_Requirement_
Every entry in the data that follows should come back exactly, pictures aside.

_Supplied material_
####

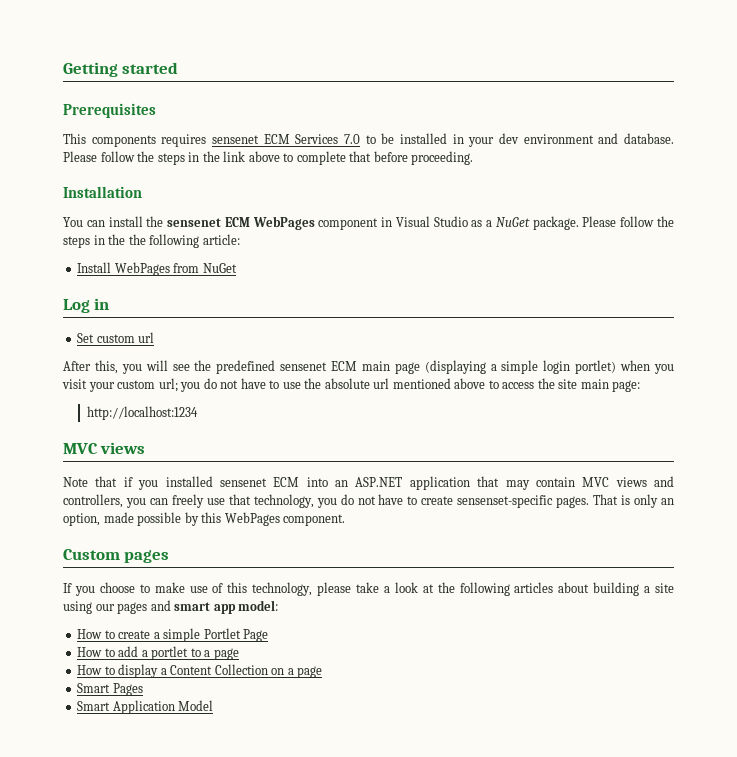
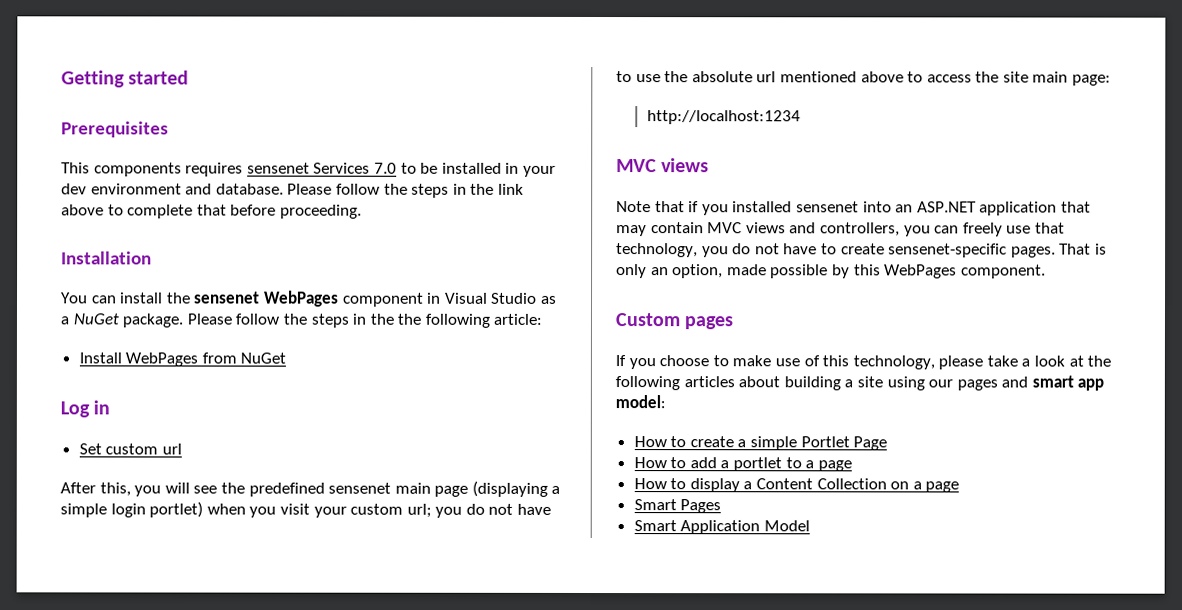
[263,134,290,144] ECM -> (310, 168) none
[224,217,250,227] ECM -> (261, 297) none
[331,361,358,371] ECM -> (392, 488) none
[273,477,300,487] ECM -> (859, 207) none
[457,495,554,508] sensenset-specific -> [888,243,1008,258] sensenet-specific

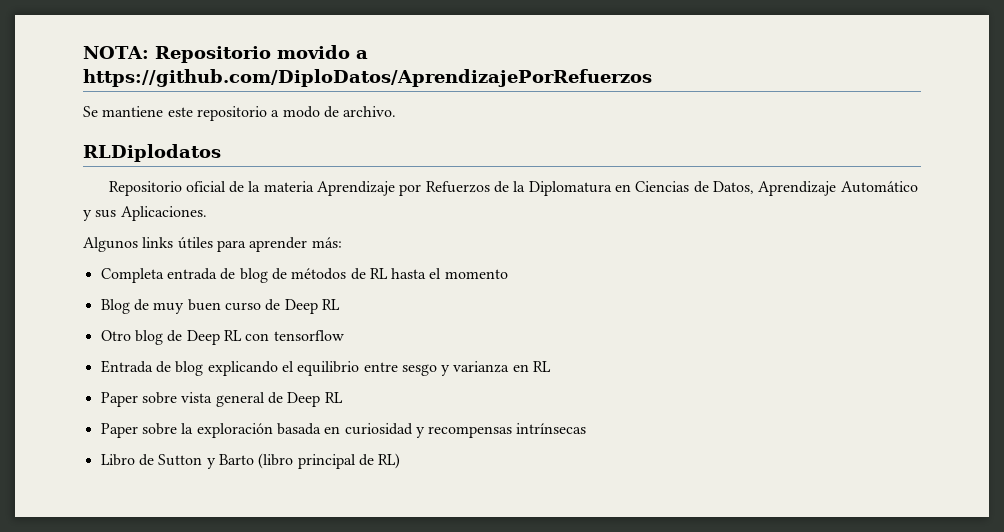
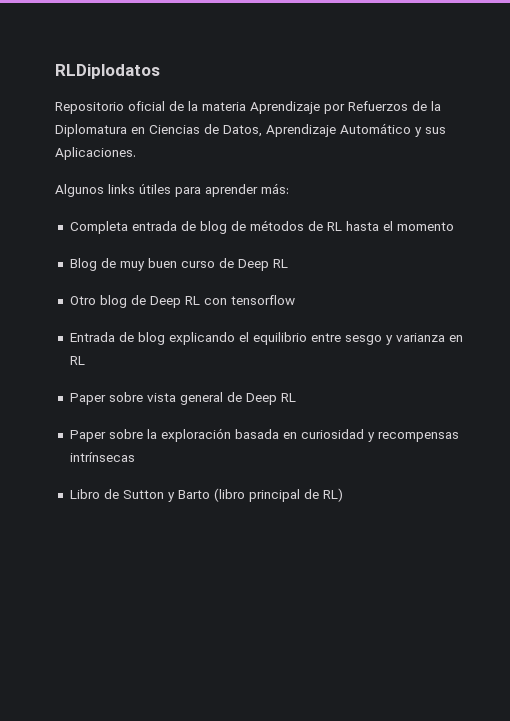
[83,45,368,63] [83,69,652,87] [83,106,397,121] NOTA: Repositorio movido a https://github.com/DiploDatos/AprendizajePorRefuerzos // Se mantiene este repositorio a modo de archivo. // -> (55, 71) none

####

_Written answer_
[263,134,290,144] ECM -> (310, 168) none
[224,217,250,227] ECM -> (261, 297) none
[331,361,358,371] ECM -> (392, 488) none
[273,477,300,487] ECM -> (859, 207) none
[457,495,554,508] sensenset-specific -> [888,243,1008,258] sensenet-specific

[83,45,368,63] [83,69,652,87] [83,106,397,121] NOTA: Repositorio movido a https://github.com/DiploDatos/AprendizajePorRefuerzos // Se mantiene este repositorio a modo de archivo. // -> (55, 71) none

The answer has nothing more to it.